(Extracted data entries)

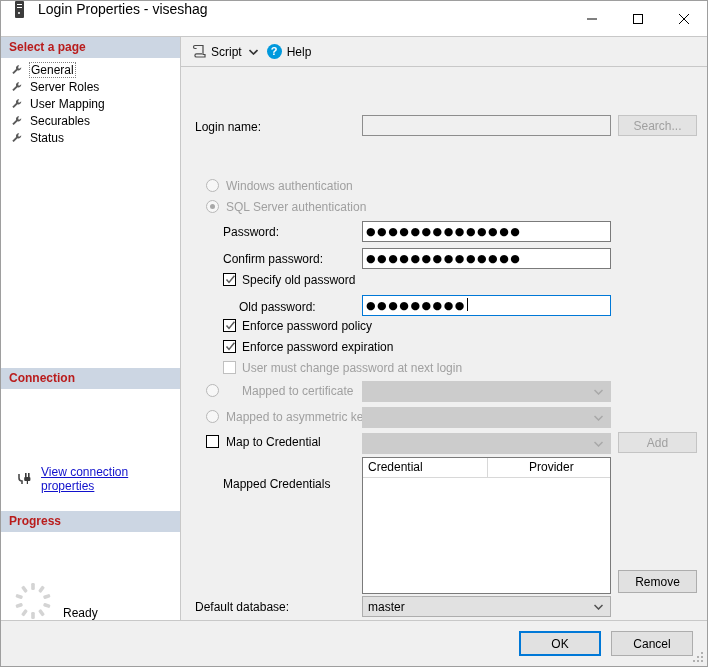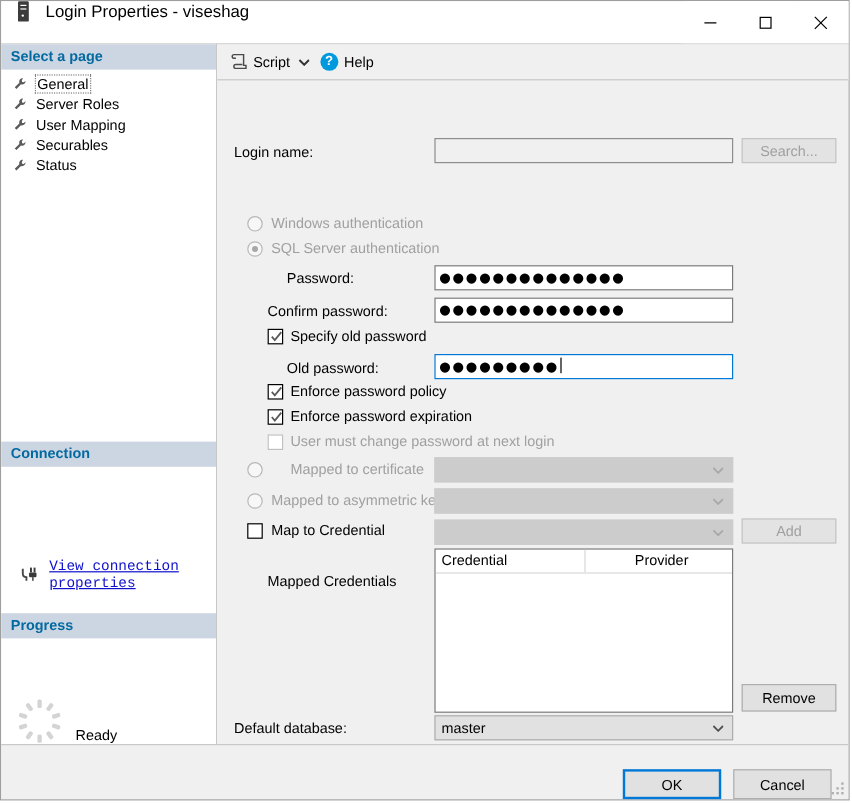--- a/index.html
+++ b/index.html
@@ -98,7 +98,7 @@
     font-weight: bold;
     font-size: 12px;
     padding: 2px 0 3px 8px;
-    color: #0369a1;
+    color: #b91c1c;
     height: 16px;
     line-height: 16px;
     flex: none;

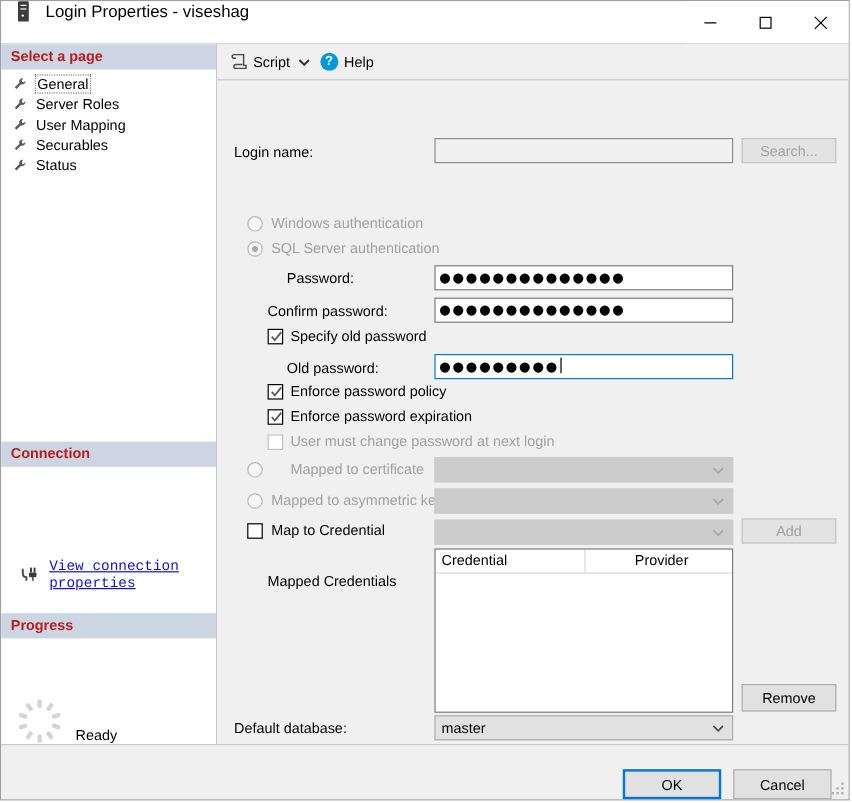--- a/index.html
+++ b/index.html
@@ -269,7 +269,7 @@
     border-radius: 50%;
     background: #a8a8a8;
   }
-  .row { position: absolute; display: flex; align-items: center; }
+  .row { position: absolute; display: flex; }
   .grid {
     border: 1px solid #7a7a7a;
     background: #ffffff;

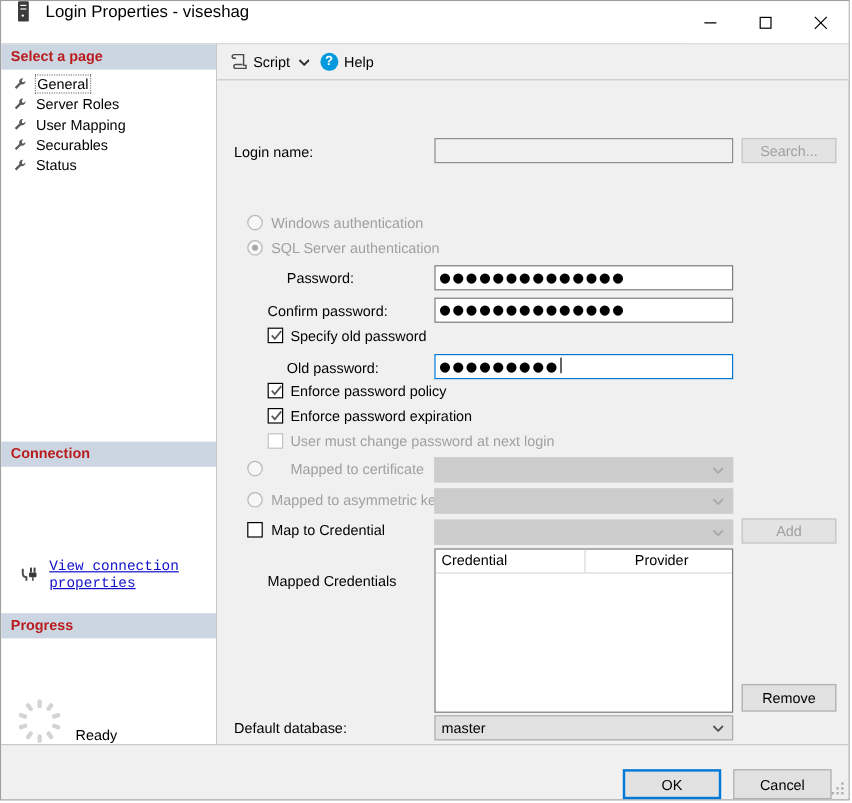--- a/index.html
+++ b/index.html
@@ -462,7 +462,7 @@
           <span class="lbl dim" style="margin-left:7px;">Windows authentication</span>
         </div>
 
-        <div class="row" style="left:42px; top:158px;margin-left:16px;">
+        <div class="row" style="left:42px; top:158px;">
           <span class="lbl">Password:</span>
         </div>
         <div class="txt pwd" style="position:absolute; left:181px; top:154px; width:249px;">●●●●●●●●●●●●●●</div>

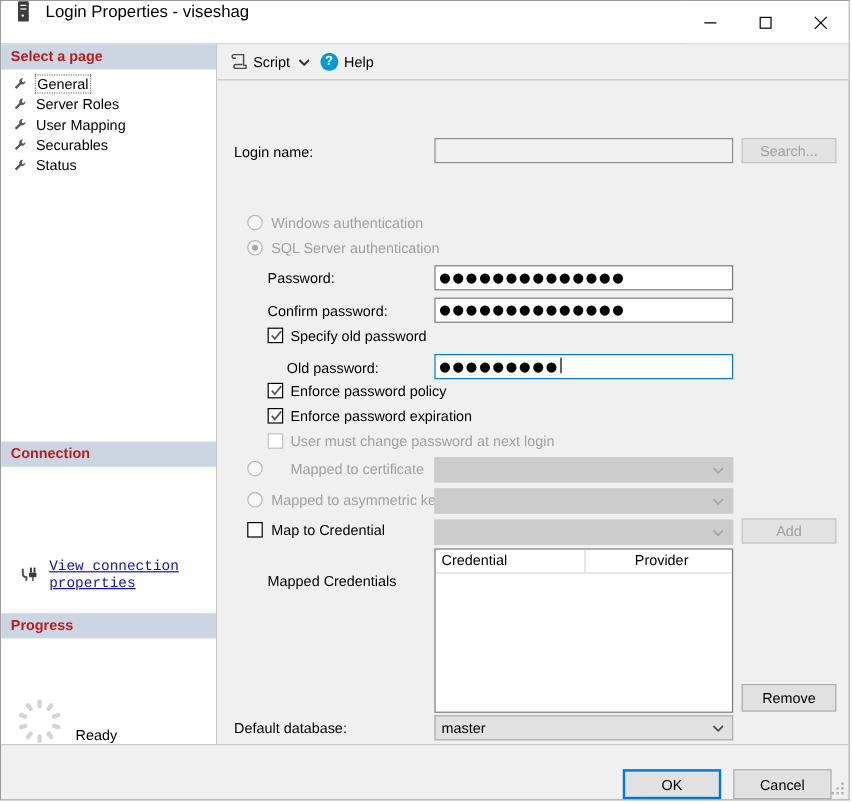--- a/index.html
+++ b/index.html
@@ -124,7 +124,6 @@
     display: flex;
     align-items: center;
     padding-left: 16px;
-    font-family: Liberation Mono, monospace;
   }
   .plug-icon { width: 16px; height: 14px; flex: none; }
   .conn-link {

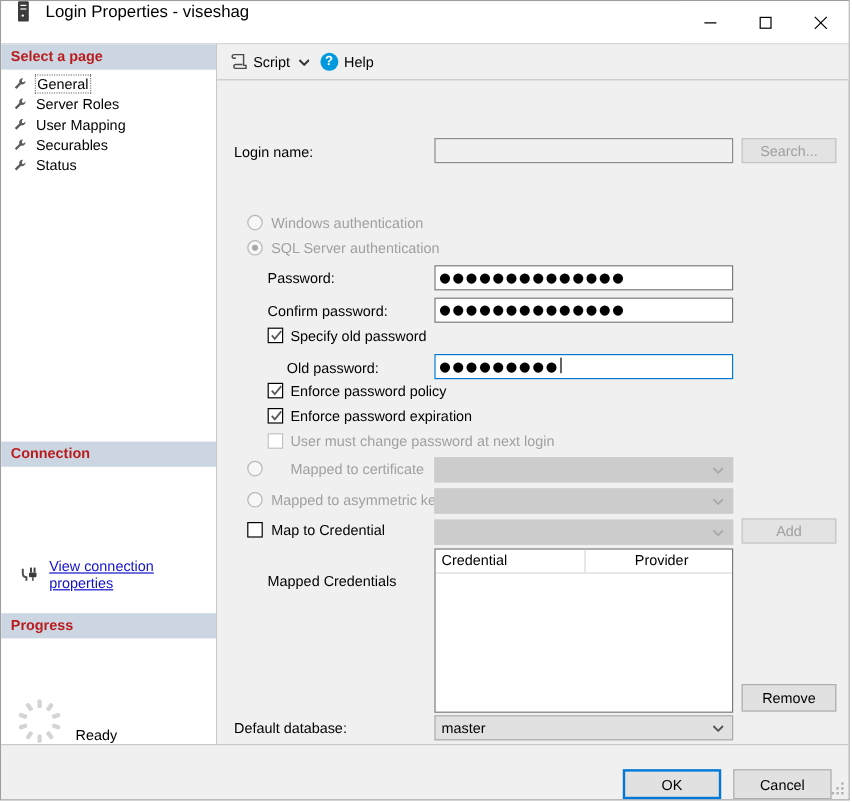--- a/index.html
+++ b/index.html
@@ -296,7 +296,7 @@
     border-top: 1px solid #c8c8c8;
     background: #f0f0f0;
     display: flex;
-    align-items: flex-end;
+    align-items: center;
     justify-content: flex-end;
     padding-right: 14px;
     flex: none;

EXERCISE DIRECTIONS:
Count each line above in which the string "style" appears, then state only the total.

WRITTEN REPLY:
4